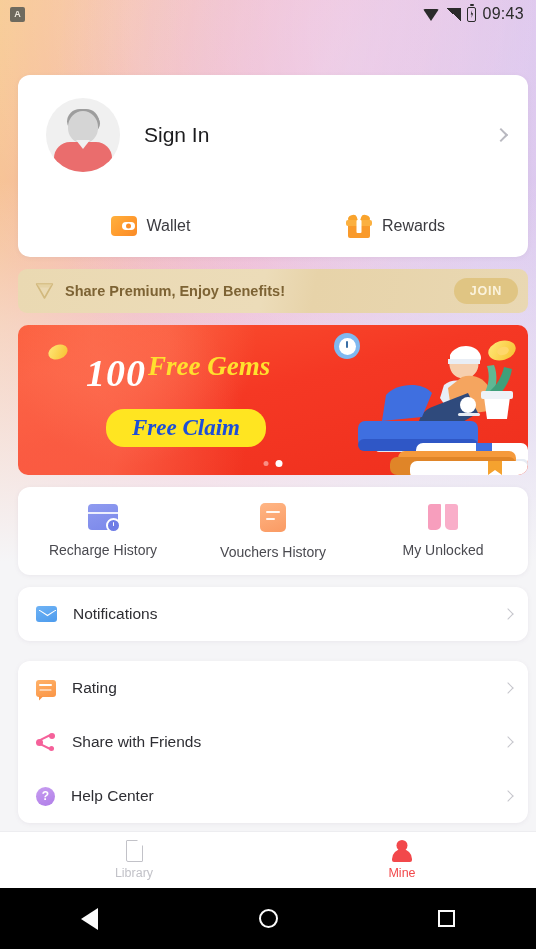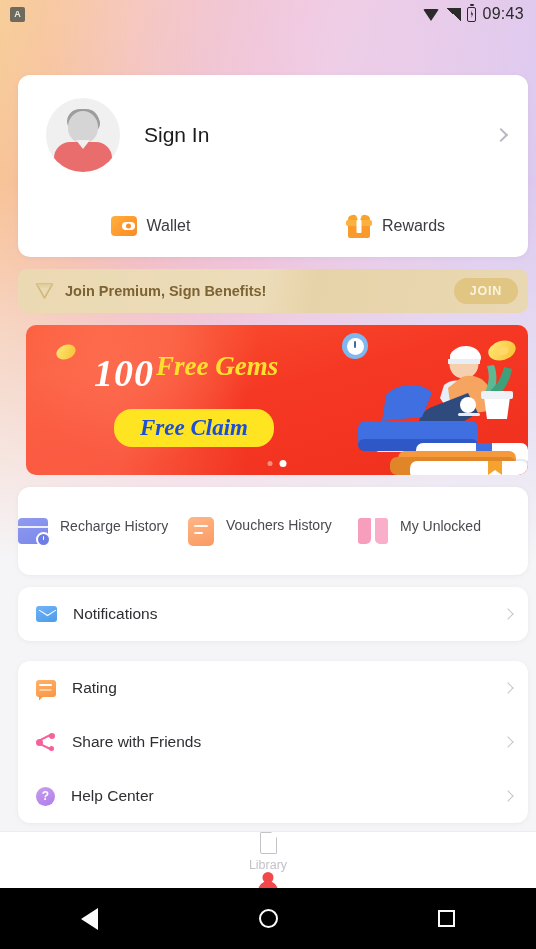--- a/index.html
+++ b/index.html
@@ -398,7 +398,7 @@
         <path d="M3 2h18l-9 16z" fill="none" stroke="#d2b97e" stroke-width="1.8" stroke-linejoin="round"></path>
         <path d="M3 2h18l-3.2 4H6.2z" fill="#e3cf9c" opacity=".7"></path>
       </svg>
-      <div class="premium-text">Join Premium, Sign Benefits!</div>
+      <div class="premium-text">Share Premium, Enjoy Benefits!</div>
       <button class="join-btn">JOIN</button>
     </div>
 

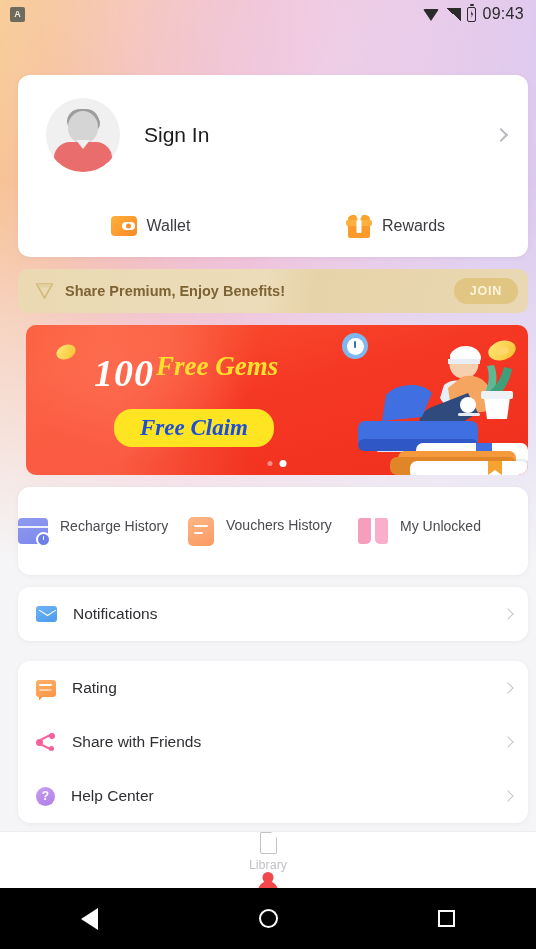--- a/index.html
+++ b/index.html
@@ -163,7 +163,6 @@
       radial-gradient(circle at 6% 78%, rgba(255,120,90,.55) 0 14%, rgba(255,120,90,0) 40%),
       radial-gradient(circle at 22% 10%, rgba(255,125,95,.45) 0 9%, rgba(255,125,95,0) 30%),
       linear-gradient(165deg, #fb5532 0%, #f53824 45%, #ef2f1d 100%);
-    margin-left: 8px;
   }
   .promo .hl-100 {
     position: absolute; left: 68px; top: 26px;

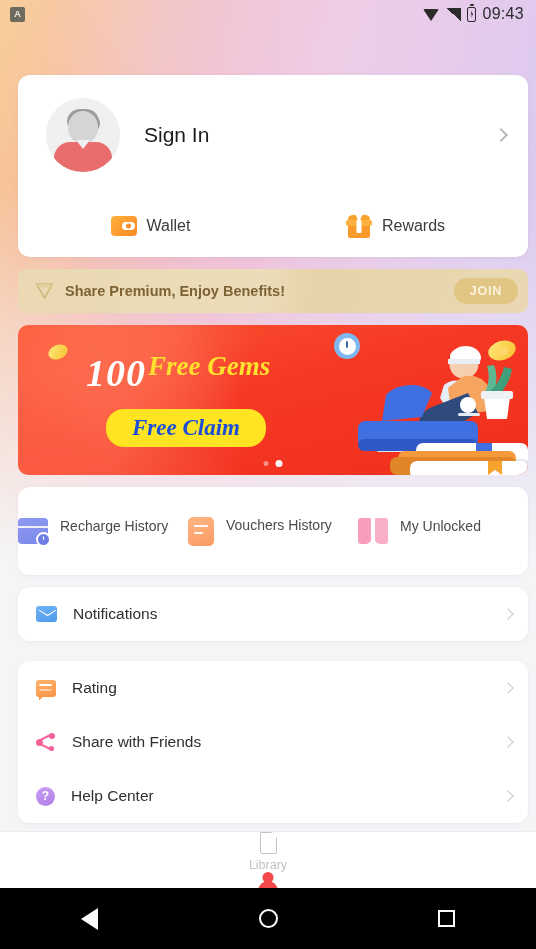--- a/index.html
+++ b/index.html
@@ -208,7 +208,7 @@
 
   
   .quick { display: flex; height: 88px; align-items: center; margin-bottom: 12px; }
-  .q-item { flex: 1; display: flex; flex-direction: row; gap: 12px; }
+  .q-item { flex: 1; display: flex; flex-direction: column; align-items: center; gap: 12px; }
   .q-item span { font-size: 14px; color: #4a4a50; }
 
   .ic-recharge { width: 30px; height: 26px; position: relative; }

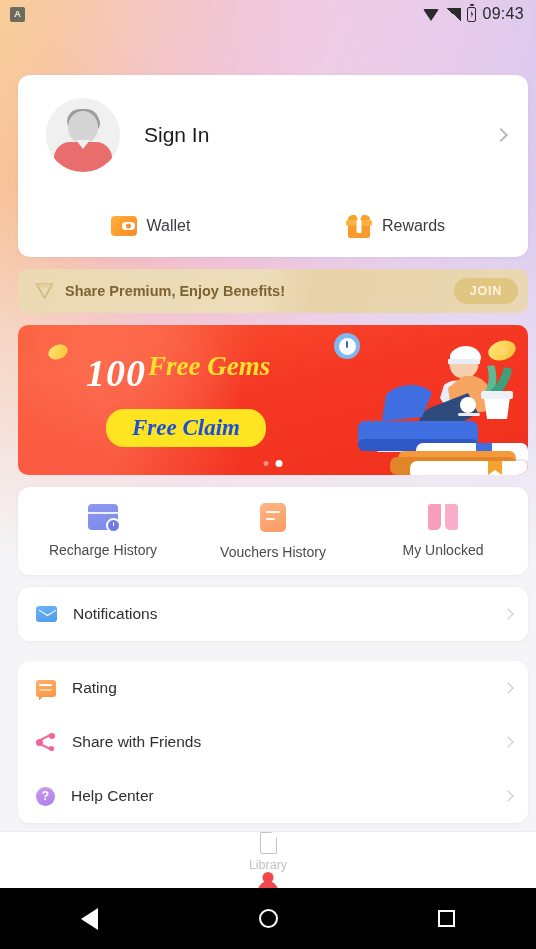--- a/index.html
+++ b/index.html
@@ -297,7 +297,7 @@
   
   .tabbar {
     position: absolute; left: 0; bottom: 61px; width: 536px; height: 57px;
-    background: #fff; border-top: 1px solid #ededf0; display: flex; z-index: 7; flex-direction: column;
+    background: #fff; border-top: 1px solid #ededf0; display: flex; z-index: 7;
   }
   .tab { flex: 1; display: flex; flex-direction: column; align-items: center; justify-content: center; gap: 4px; }
   .tab span { font-size: 12.5px; color: #c2c2c8; }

□ □ □ □

PROBLEM DETAILS: Everything from the line containing "center; justify-content: center;" to the last line of the data above must be set down exactly, both ends included, with no other lines.

SOLUTION:
   .tab { flex: 1; display: flex; flex-direction: column; align-items: center; justify-content: center; gap: 4px; }
   .tab span { font-size: 12.5px; color: #c2c2c8; }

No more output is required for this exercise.